Lo que es peor: de las marchas pacíficas que se sucedieron en Hamburgo no se retuvo más que la dimensión espectacular de los enfrentamientos, pese al despliegue de un dispositivo policial extraordinario en el que participaron más de 20.000 agentes ante la concurrencia de unos 100.000 activistas. Las numerosas detenciones y las reiteradas cargas policiales, completamente desmesuradas, ya de por sí son indicativas de este blindaje en el que la protesta pública no tenía cabida en tanto demanda política. La reducción de esta demanda a un enfrentamiento entre «fuerzas del orden» y activistas reducidos a «delincuentes violentos» (mayoritariamente «extranjeros» según el portavoz del Gobierno alemán, Steffen Seibert) muestra a las claras el empeño gubernamental en desacreditar cualquier reivindicación colectiva como presunta desestabilización del orden público.
«Marcha radical», «extremistas» que buscan crear el «caos», «vandalismo antisistema» y «oleada de violencia» son las etiquetas preferidas de la prensa oficial, comenzando por «El País» y «El mundo» que, una vez más, no han dudado en tomar partido abiertamente por el G-20, sin el menor atisbo crítico. El mensaje repetido de fondo es claro: no hay lugar para la protesta pública que cuestione la globalización capitalista y exija transformaciones sociales profundas. Lo que no encaja con el consenso neoliberal no tiene cabida en la escena de esta extraña forma de «democracia sin democracia».
No procede decepcionarse ante estos discursos del establishment, ante todo, porque nunca suscitaron ilusión más que para unas elites globales que constatan lo sabido: sus prioridades políticas son completamente contrarias a las nuestras. Sus movimientos son cada vez más previsibles y, sin embargo, la virulencia represiva con la que actúan es signo de lo que pretenden evitar: la movilización colectiva de una ciudadanía disidente. Aunque insistan en que tomar la calle es inútil, el megadispositivo policial y el empeño con que han arremetido contra los grupos manifestantes en Hamburgo muestra que la protesta pública sigue siendo un medio central, aunque no exclusivo, para perturbar esta suerte de paz sepulcral en la que malvivimos.

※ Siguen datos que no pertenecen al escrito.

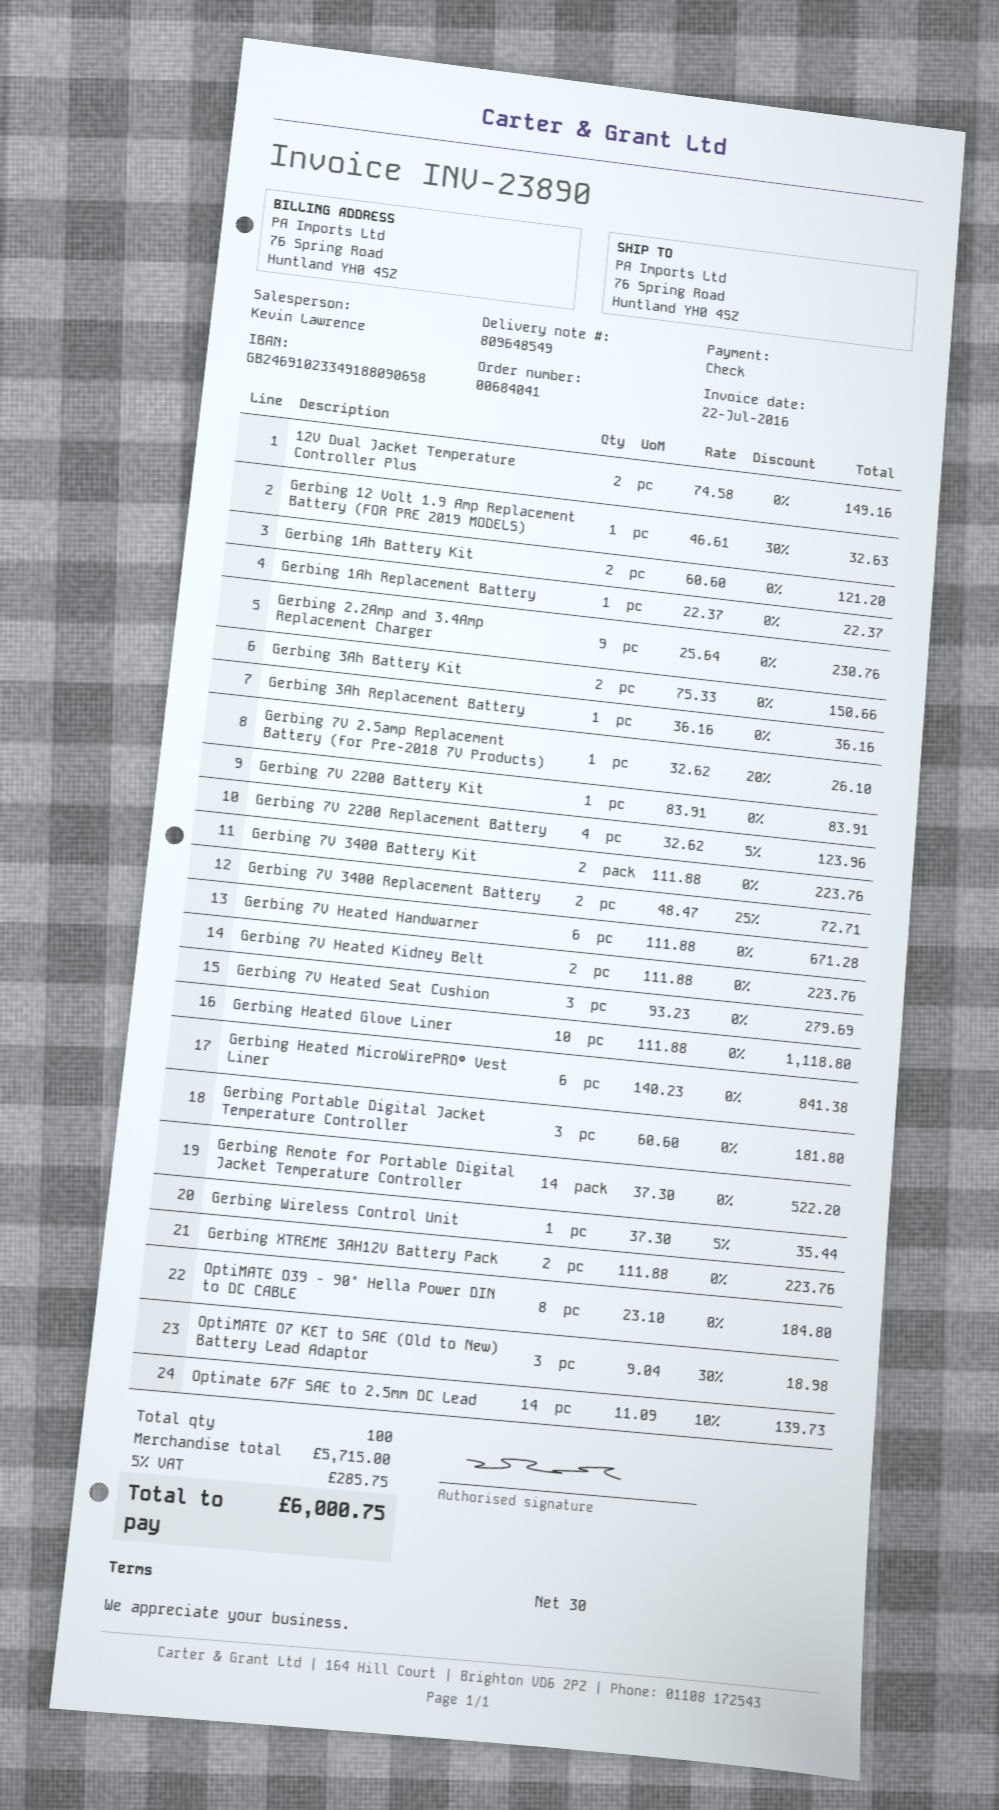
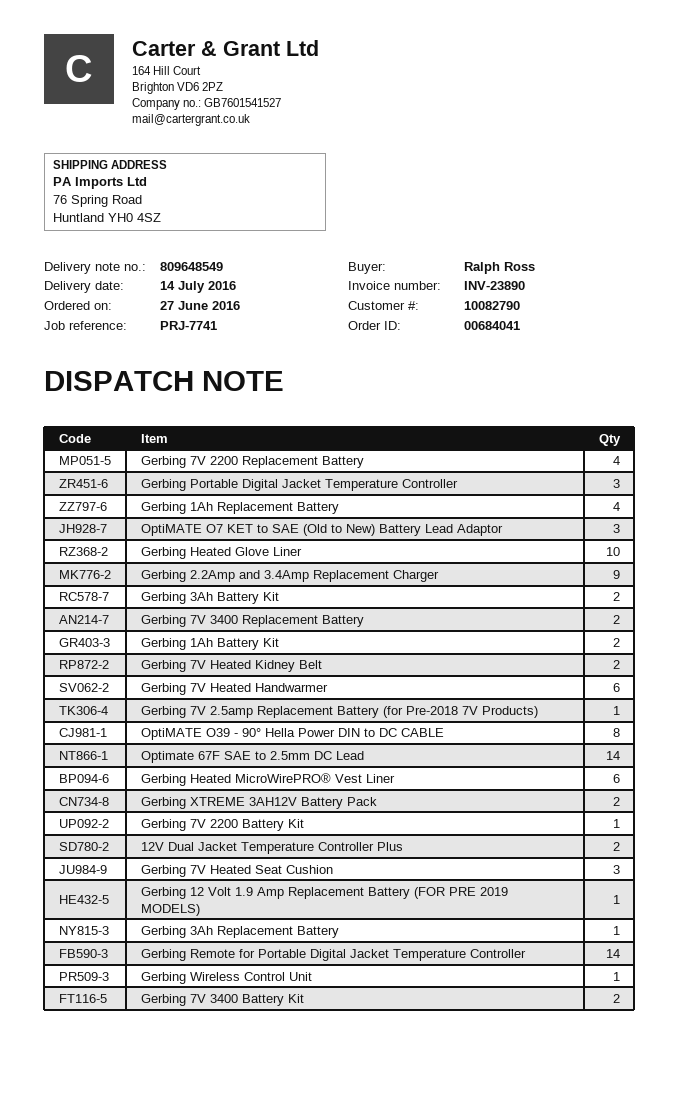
Gerbing 1Ah Replacement Battery: 1 -> 4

La otra Hamburgo simboliza así la promesa de otro mundo posible y la reconstrucción de una resistencia global ante la globalización capitalista. Constituye una renovación del impulso rebelde que no acepta que la actual gobernanza sea la última palabra. La contracumbre de Hamburgo evoca una exigencia sistemáticamente desoída por el bloque europeo dominante: la necesidad de parar las guerras imperialistas, de abrir fronteras, defender la justicia ambiental, abogar por otra forma de distribución de la riqueza y, en suma, reclamar derechos sociales globales, como el derecho a la salud, al trabajo digno y a la educación escolar. Es tarea de esa resistencia global torcer el pulso de unos mandatarios que, haciéndose portavoces de los poderes económico-financieros globales, ratifican su decisión de dar las espaldas a un proyecto de sociedad donde los mercados no sean la instancia decisoria en la que se juega nuestro porvenir compartido.